### Exercise details
Repeat word for word the line with "2017-12-22: 226 -> none" and every line after it until the records below run out.
___
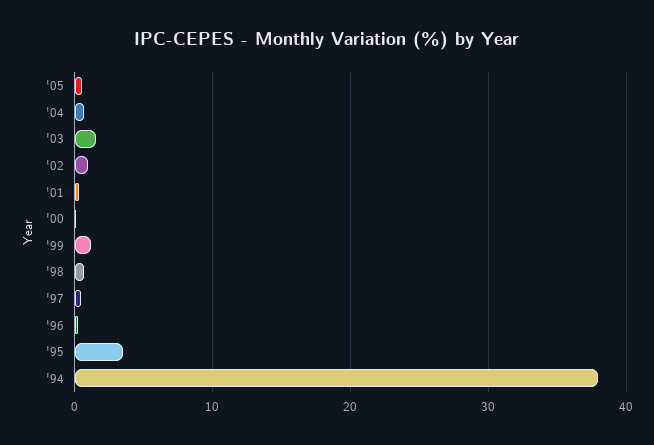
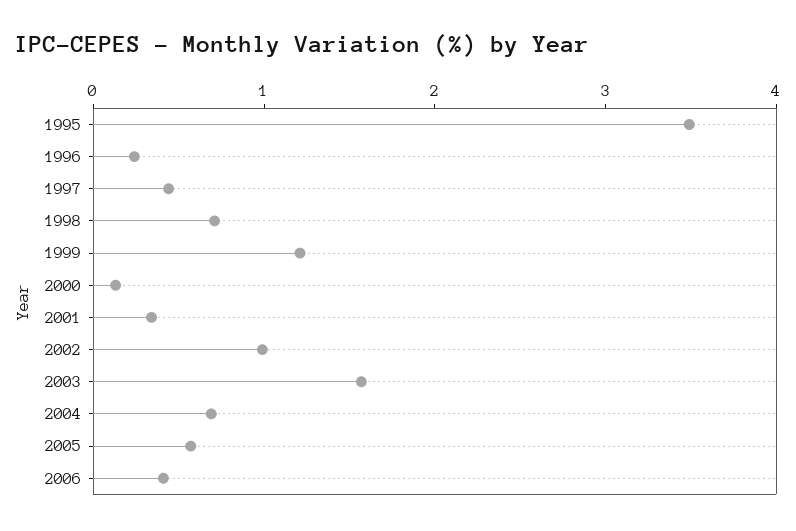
'94: 38 -> none
2006: none -> 0.4

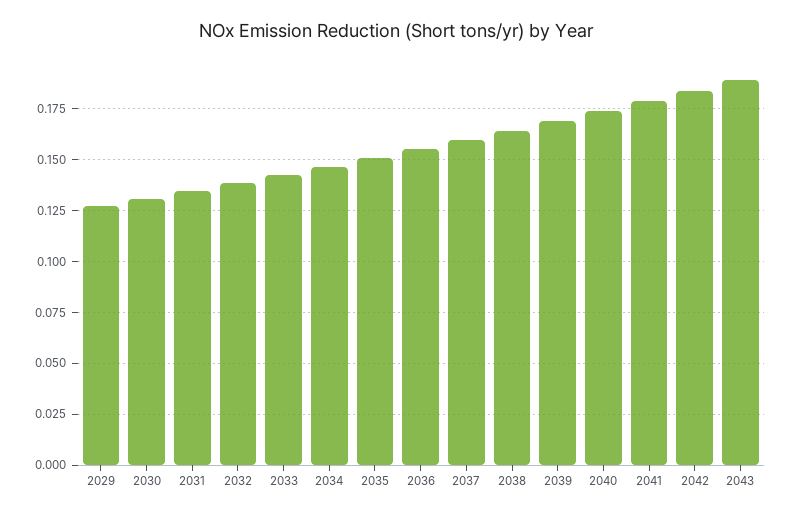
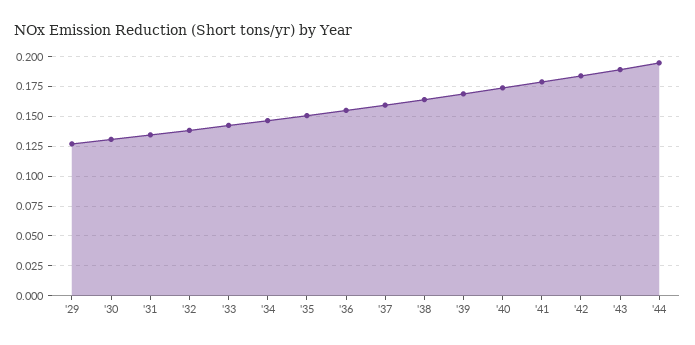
'44: none -> 0.2

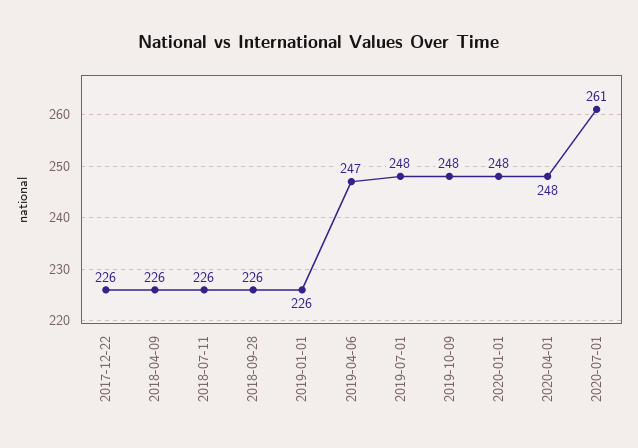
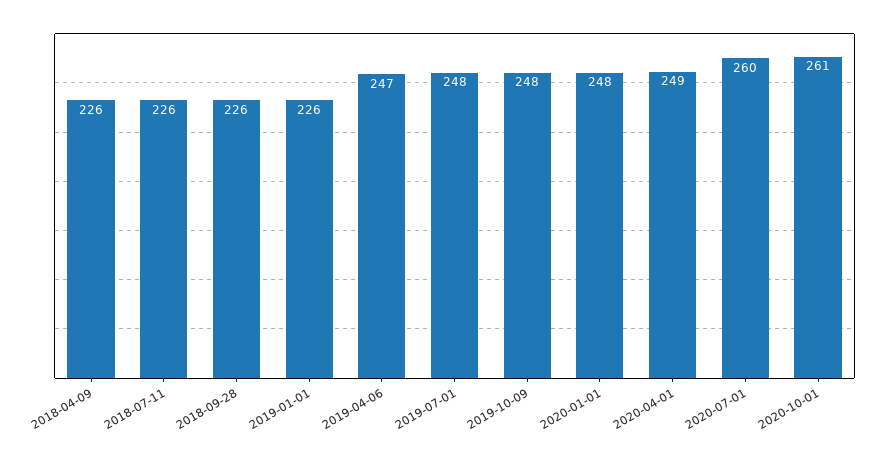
2017-12-22: 226 -> none
2020-04-01: 248 -> 249
2020-07-01: 261 -> 260
2020-10-01: none -> 261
___
### Response below
2017-12-22: 226 -> none
2020-04-01: 248 -> 249
2020-07-01: 261 -> 260
2020-10-01: none -> 261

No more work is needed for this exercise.